Uncommon Prayer

Description

79 pages
$14.95
ISBN 1-55082-196-2
DDC C811'.54

Publisher

Year

1997

Contributor

Reviewed by Kim Fahner

Kim Fahner is the author of You Must Imagine the Cold Here.

Review

Susan McMaster’s fourth collection of poems ably evokes “God” as a
creative force that is metaphorically transformed in the environment
that surrounds us. The wonder of the Gatineau Hills landscape, described
in the poem “How God Sees,” reflects the difference of philosophies
that separates “looking” from “seeing.”

Prayer is the dominant motif. “Pray for Me,” “How Windows
Pray,” “How Computers Pray,” “How Flowers Pray,” “Prayers in
Space,” “The Function of Prayer,” and even the mischievously
titled “How Dandelions Prey” leave the reader contemplating the
nature of reflection and prayer. As McMaster writes in “The Function
of Prayer,” we need to learn how to pause and then receive, with
grateful and poetic hearts, small gifts from the universe. Prayer need
not take place, McMaster maintains, in a traditional church setting.
Instead, she is a proponent of finding silence, contemplation, and the
sheer introspection of prayer in all things poetic.

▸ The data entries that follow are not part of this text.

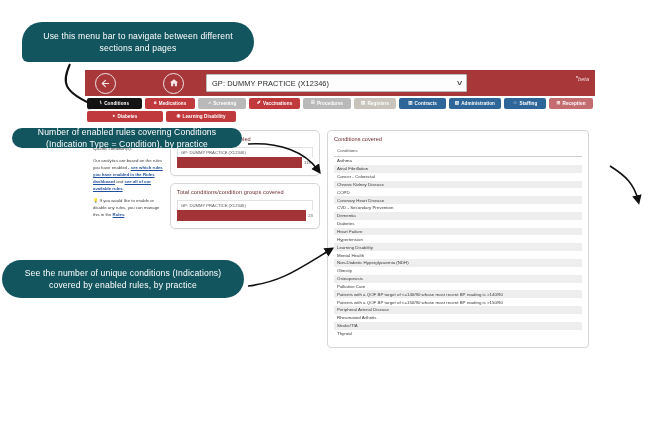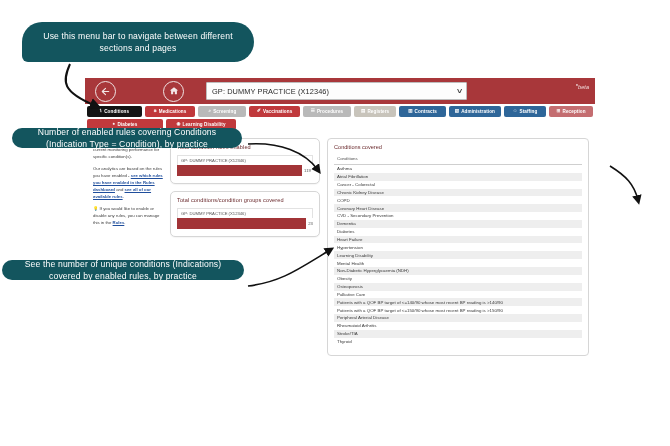--- a/index.html
+++ b/index.html
@@ -15,7 +15,7 @@
 
   
   .app{
-    position:absolute;left:85px;top:78px;width:510px;height:320px;
+    position:absolute;left:85px;top:70px;width:510px;height:320px;
     background:#ffffff;
   }
   .topbar{

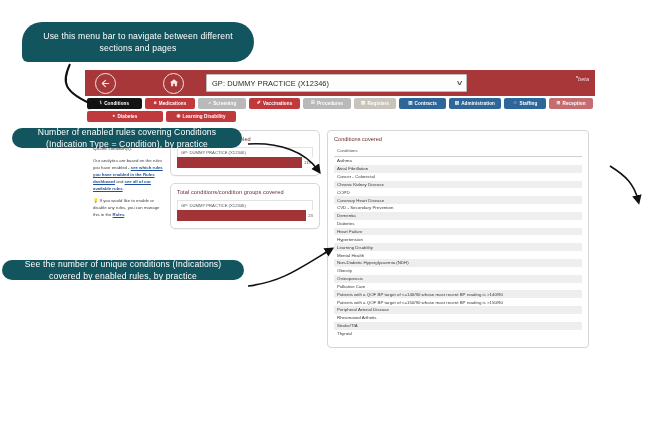--- a/index.html
+++ b/index.html
@@ -172,7 +172,7 @@
   }
   #callout-menu{left:22px;top:22px;width:232px;height:40px;border-radius:20px 20px 20px 6px;}
   #callout-rules{left:12px;top:128px;width:230px;height:20px;}
-  #callout-unique{left:2px;top:260px;width:242px;height:20px;}
+  #callout-unique{left:2px;top:260px;width:242px;height:38px;}
   #callout-conditions{left:430px;top:128px;width:226px;height:36px;}
 
   .arrow-svg{position:absolute;left:0;top:0;width:670px;height:446px;pointer-events:none;}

While challenging the reader to think of poetry as prayer, McMaster
also plays with perception. She slips in and out of various voices with
ease, and one is particularly drawn to her appropriation of the voices
of objects or pieces of antique furniture. Poems like “Outhouse,”
“The Old Woman’s Chair,” “The Old Man’s Chair,” “The Old
Couch,” and “Refinishing” all evoke quirky and new ways of looking
at things.

McMaster’s poetry is like prayer: it centres, calms, and encourages
contemplation in a busy world that usually doesn’t wait for anyone.